Both of them were on death's doorstep - and could have cared less - until a
methadone program opened in Red Deer. Ben (who wants only his first name
used) and Rose Ceranowicz said they lived most or all of their lives in Red
Deer.

Without the opening of the Central Alberta Methadone Program in 2002, both
say they would now be dead.

"It was over a 20-year period where I found I couldn't do nothing without
having (morphine) in me," said Ben, 46.

"It was just getting insane. I was either going to end up dead or in jail."

Ben's road to addiction started in 1983, when he fractured his pelvis. He
was on Demerol during the month he spent in hospital and when he was
released his doctor prescribed Tylenol 3.

"It's a tricky thing. You say you've got a sore back and you want to work,
and after a while you have to take more and more because the drugs stop
working.

"The next thing you know, your tolerance gets higher and higher."
Eventually he was lying, cheating, stealing - anything to get more
morphine, or any drug with the same effect.

"It's a big circle. You're cutting everyone's throat."

Before the Red Deer clinic opened, addicts could only access the Edmonton
program run by the Alberta Alcohol and Drug Commission.

Ben says he could never have made it there for treatment.

"It was cheaper for me just to stay here and get high. When the methadone
program came to Red Deer, I lined up.

"I was probably the first person here on the day it opened. It was the best
thing I ever did. It saved me."

Ceranowicz, 42, was diagnosed several years ago with interstitial cystitis,
a chronic bladder and pelvic pain disorder.

"I was a nurse and had a very normal life," she said. Two years ago she
realized her addiction to morphine was serious when she was lying to anyone
to feed her habit.

Ceranowicz developed a network with other addicts, through which they would
haggle for pills and anything else they could to avoid withdrawal, she said.

"I don't think people know how terrible it is," she said. "It's amazing I
didn't overdose."

At first she could get a six-week prescription from her doctor, but would
consume it in a week, Ceranowicz said.

"Towards the end, my doctor wouldn't give me a six-week supply, she would
give it to me weekly and I'd go through them in two days," she said.

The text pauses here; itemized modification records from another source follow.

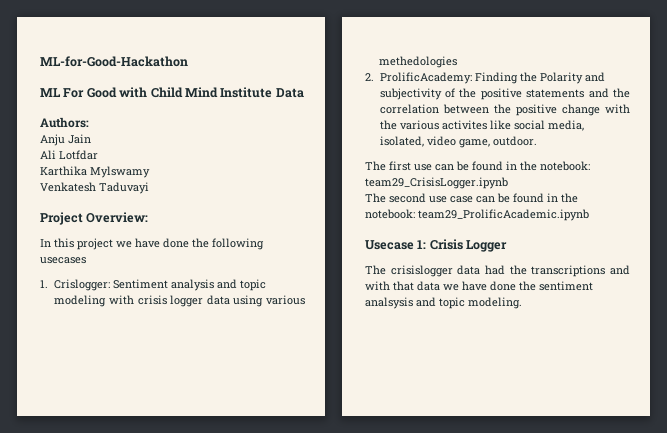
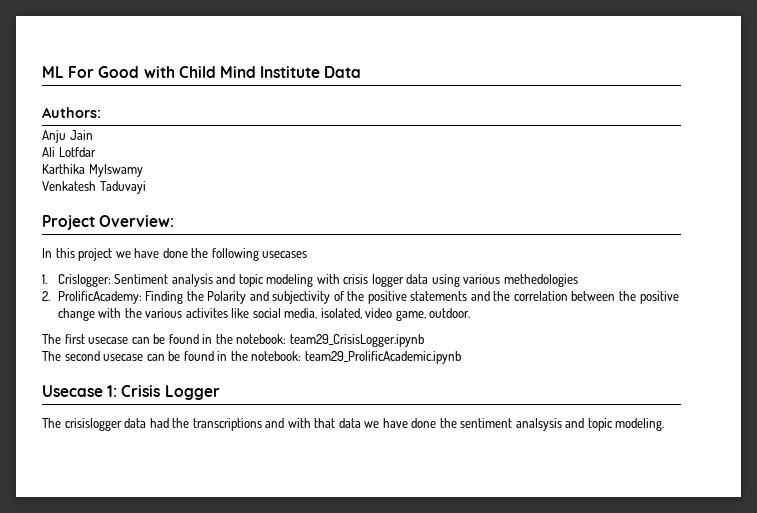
- ML-for-Good-Hackathon
- The first use can be found in the notebook: team29_CrisisLogger.ipynb
+ The first usecase can be found in the notebook: team29_CrisisLogger.ipynb
- The second use case can be found in the notebook: team29_ProlificAcademic.ipynb
+ The second usecase can be found in the notebook: team29_ProlificAcademic.ipynb

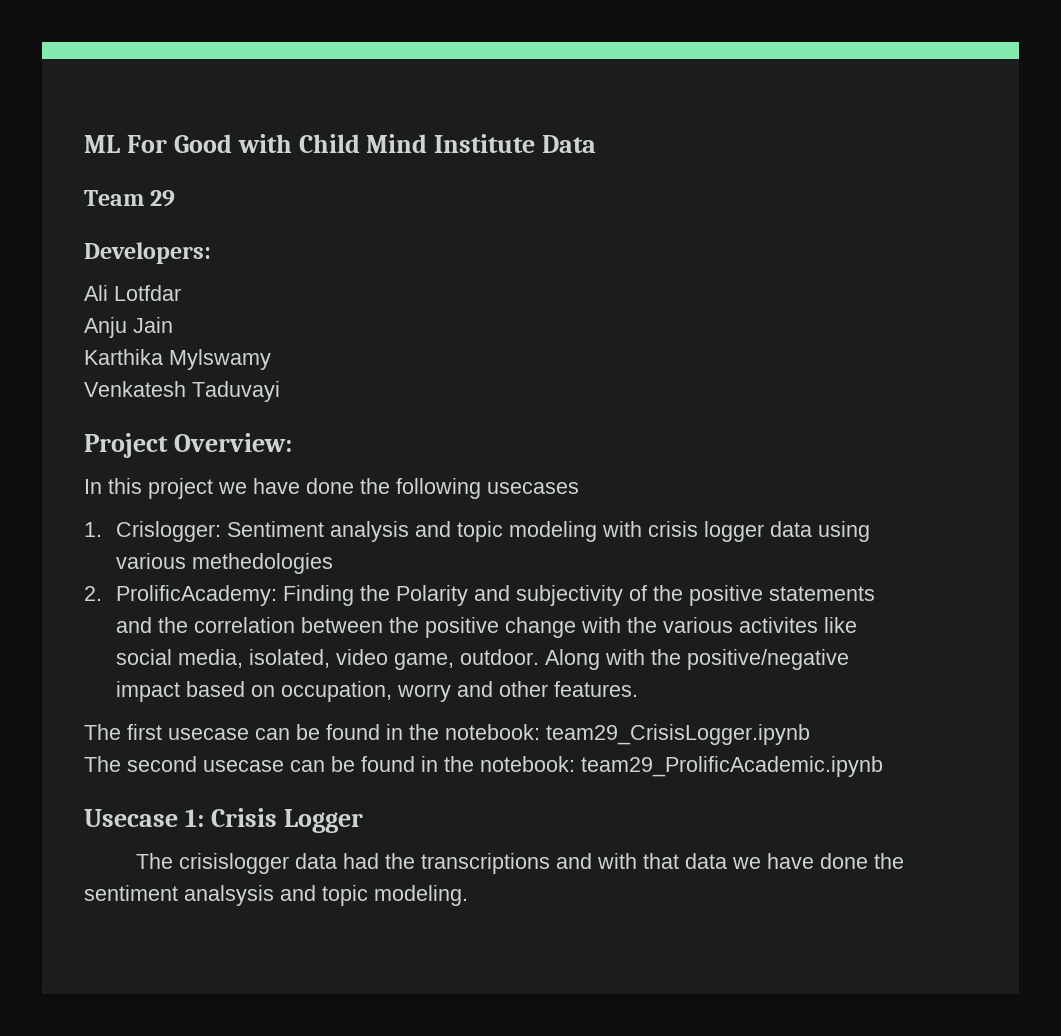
- Authors:
+ Team 29
+ Developers:
+ Ali Lotfdar
- Ali Lotfdar
+ Along with the positive/negative impact based on occupation, worry and other features.

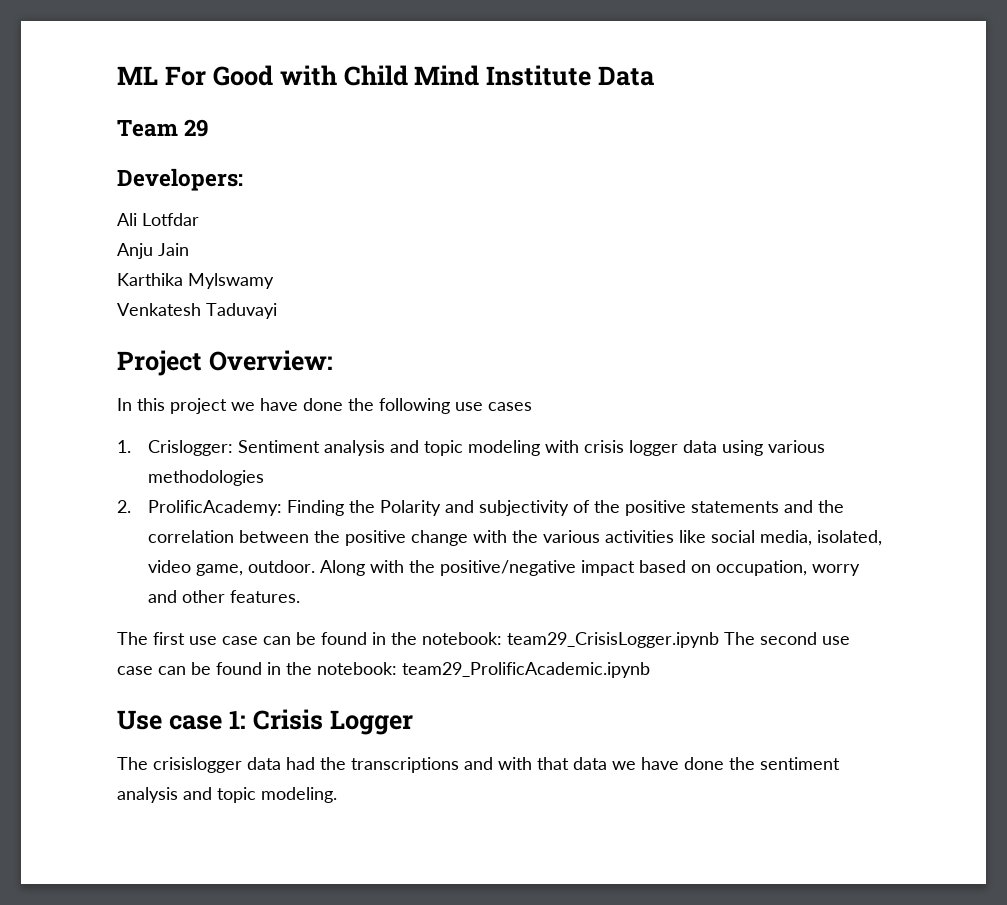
- In this project we have done the following usecases
+ In this project we have done the following use cases
- 1. Crislogger: Sentiment analysis and topic modeling with crisis logger data using various methedologies
+ 1. Crislogger: Sentiment analysis and topic modeling with crisis logger data using various methodologies
- 2. ProlificAcademy: Finding the Polarity and subjectivity of the positive statements and the correlation between the positive change with the various activites like social media, isolated, video game, outdoor.
+ 2. ProlificAcademy: Finding the Polarity and subjectivity of the positive statements and the correlation between the positive change with the various activities like social media, isolated, video game, outdoor.
- The first usecase can be found in the notebook: team29_CrisisLogger.ipynb
- The second usecase can be found in the notebook: team29_ProlificAcademic.ipynb
+ The first use case can be found in the notebook: team29_CrisisLogger.ipynb The second use case can be found in the notebook: team29_ProlificAcademic.ipynb
- Usecase 1: Crisis Logger
+ Use case 1: Crisis Logger
- The crisislogger data had the transcriptions and with that data we have done the sentiment analsysis and topic modeling.
+ The crisislogger data had the transcriptions and with that data we have done the sentiment analysis and topic modeling.

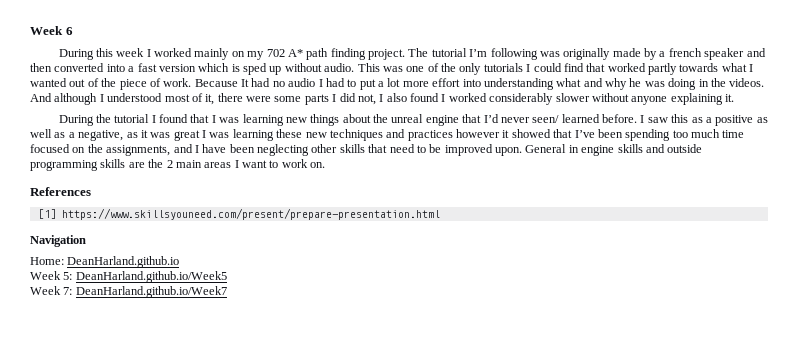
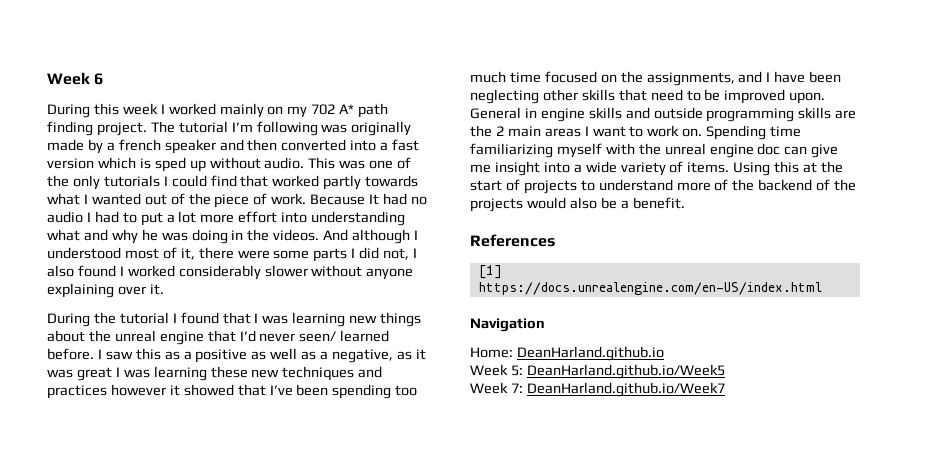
- And although I understood most of it, there were some parts I did not, I also found I worked considerably slower without anyone explaining it.
+ And although I understood most of it, there were some parts I did not, I also found I worked considerably slower without anyone explaining over it.
+ Spending time familiarizing myself with the unreal engine doc can give me insight into a wide variety of items. Using this at the start of projects to understand more of the backend of the projects would also be a benefit.
- [1] https://www.skillsyouneed.com/present/prepare-presentation.html
+ [1] https://docs.unrealengine.com/en-US/index.html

"I would take two days' (worth) of pills right there in the car outside the
doctor's office, as many as I could fit in my mouth. I didn't even count them."

Ceranowicz said she lost her husband and her house, and her children
threatened to leave her. "They actually had a baseball bat in hand, in case
I tried to stop them."

Now, with the help of the methadone clinic, she says she has her life back
on track and is shocked at how she lived.

"I don't even know how my kids fended for themselves. They still don't
trust me. That's very hard now to deal with."